Trigger and Data Acquisition

Selects events with distinguishing characteristics that make them interesting for physics analyses.

ATLAS is designed to observe up to 1.7 billion proton-proton collisions per second, with a combined data volume of more than 60 million megabytes per second. However, only some of these events will contain interesting characteristics that might lead to new discoveries. To reduce the flow of data to manageable levels, ATLAS uses a specialised two-level online event selection system.

Rack

The data acquisition system channels the data from the detectors to storage

The trigger system selects approximately 1000 of the 1.7 billion collisions that occur each second in the centre of the ATLAS detector.

The ATLAS trigger system carries out the selection process in two stages.

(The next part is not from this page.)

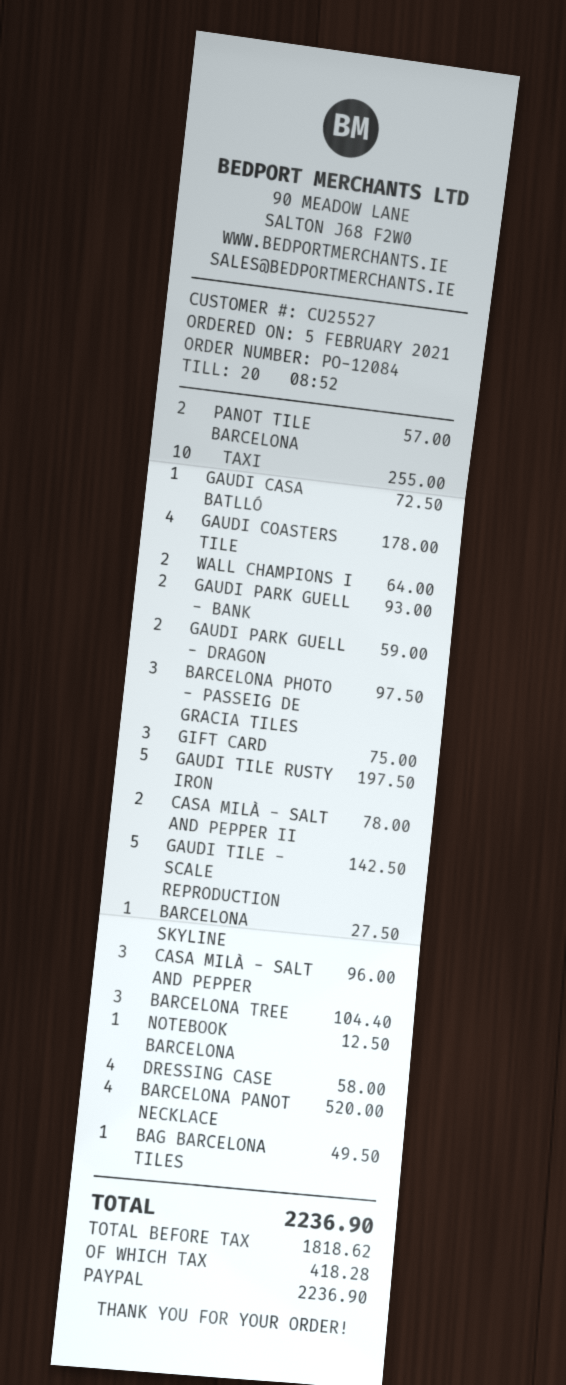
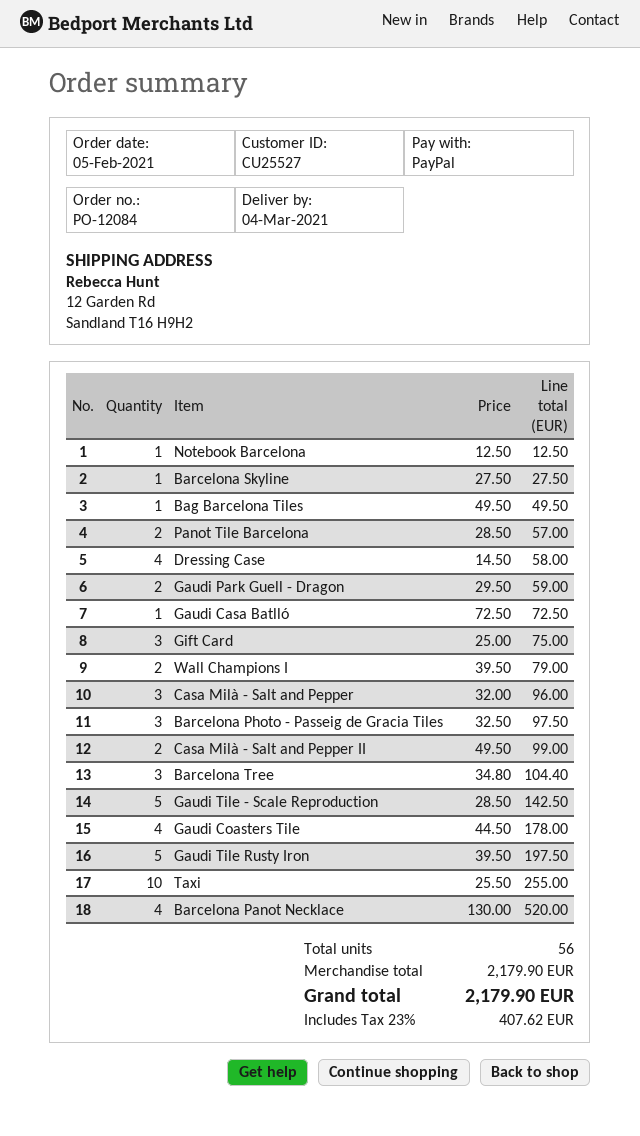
WALL CHAMPIONS I: 2 for 64.00 -> 2 for 79.00
GAUDI PARK GUELL - BANK: 2 for 93.00 -> none
CASA MILÀ - SALT AND PEPPER II: 2 for 78.00 -> 2 for 99.00
tax: 418.28 -> 407.62
total: 2236.90 -> 2179.90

OneThe Level-1 hardware trigger, constructed with custom-made electronics, works on a subset of information from the calorimeter and muon detectors. The decision to keep the data from an event is made less than two-and-half microseconds after the event occurs, and the event is then retrieved from pipelined storage buffers. The Level-1 trigger can save at most 100,000 events each second for the High-Level Trigger (HLT).

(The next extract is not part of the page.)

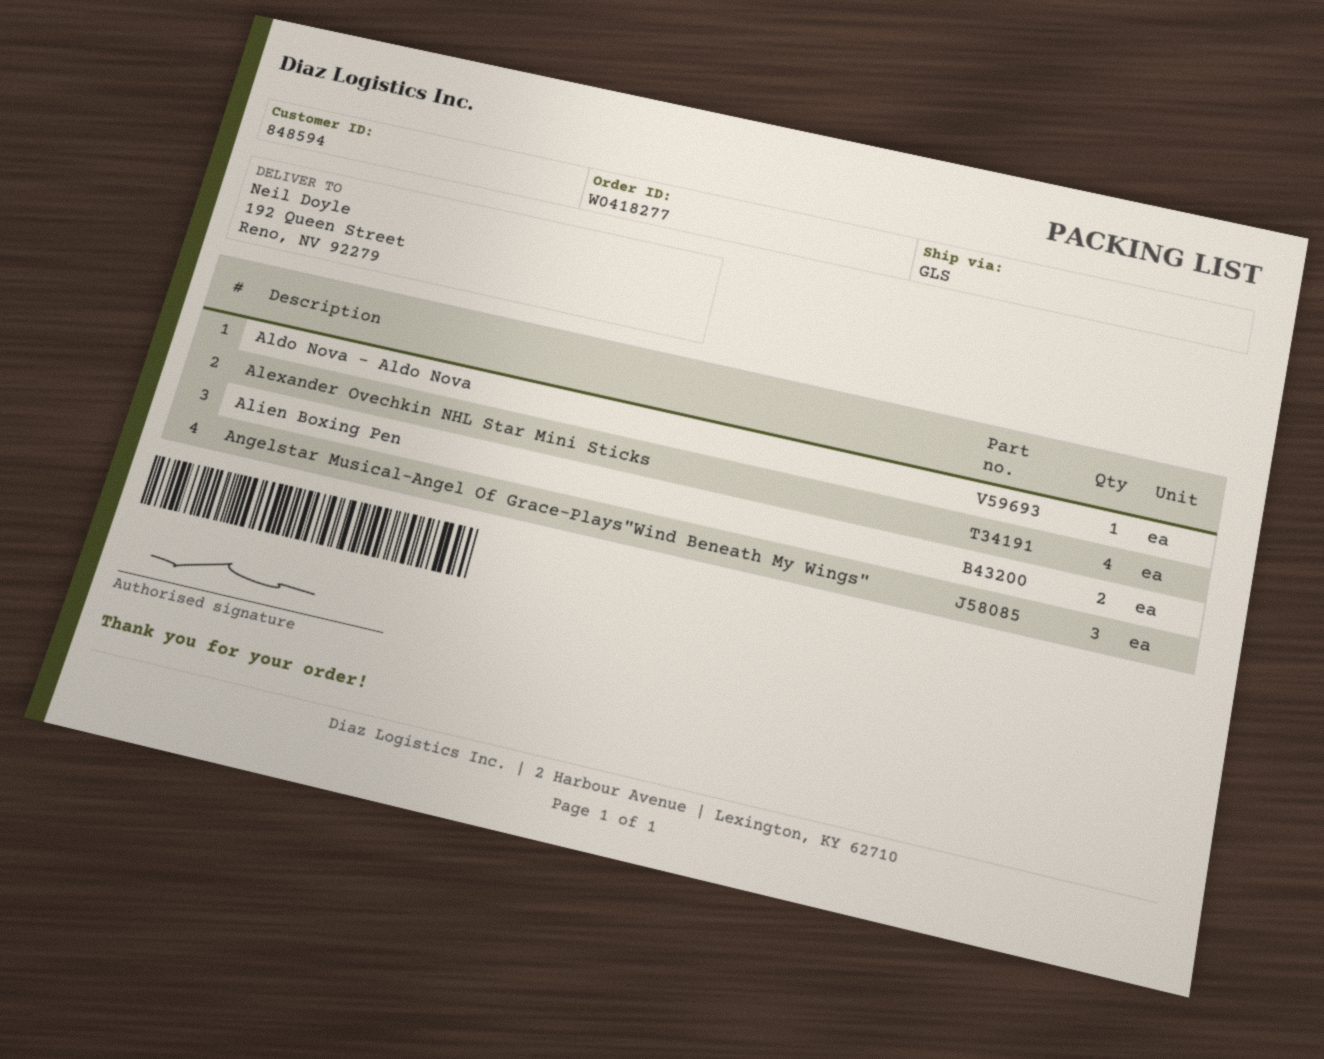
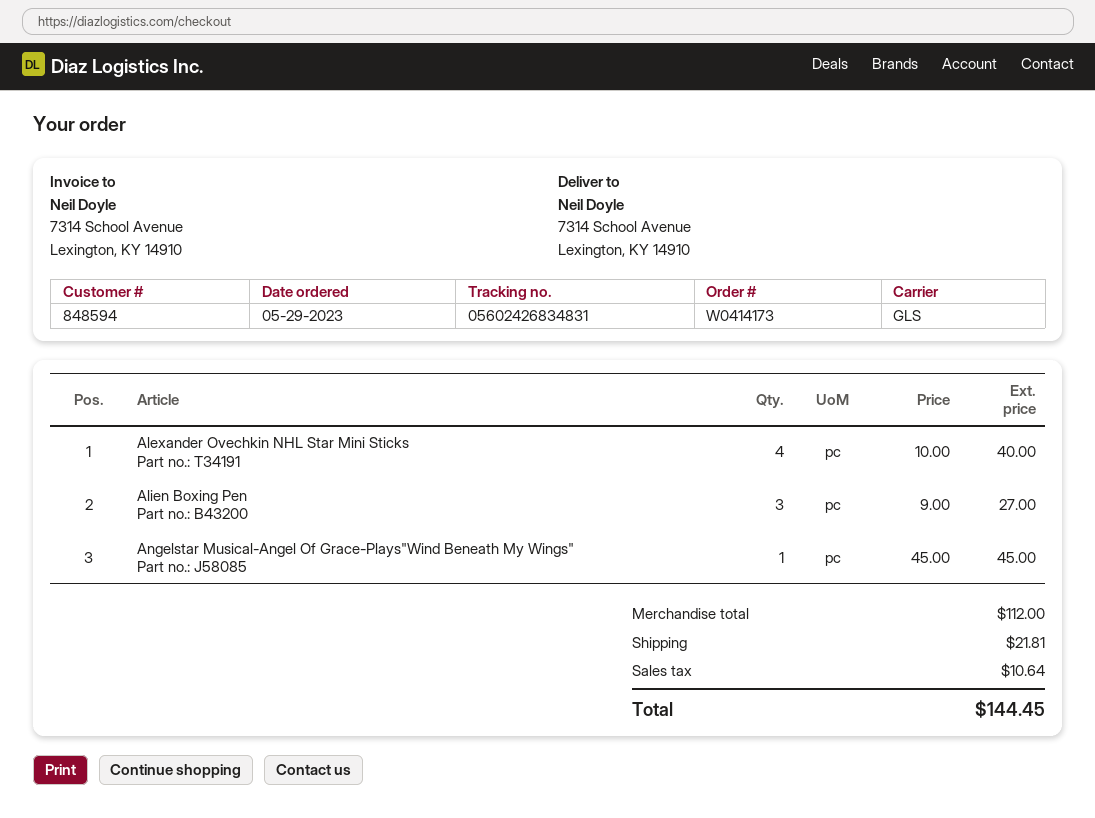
order number: W0418277 -> W0414173
ship to: 192 Queen Street, Reno, NV 92279 -> 7314 School Avenue, Lexington, KY 14910
Aldo Nova - Aldo Nova: 1 -> none
Alien Boxing Pen: 2 -> 3
Angelstar Musical-Angel Of Grace-Plays"Wind Beneath My Wings": 3 -> 1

TwoThe HLT is a large farm of CPUs - i.e. a software based trigger - which refines the analysis of the hardware-based Level-1 trigger. It conducts a very detailed analysis either by performing overall examination of the whole event for selected layers of the detector (for example calorimeters, trackers, muon detectors), or, by utilizing the data in smaller and isolated regions of the detector. About 1000 events per second are selected by the HLT analysis and are fully assembled into an event record. These events are passed on to a data storage system for offline analysis.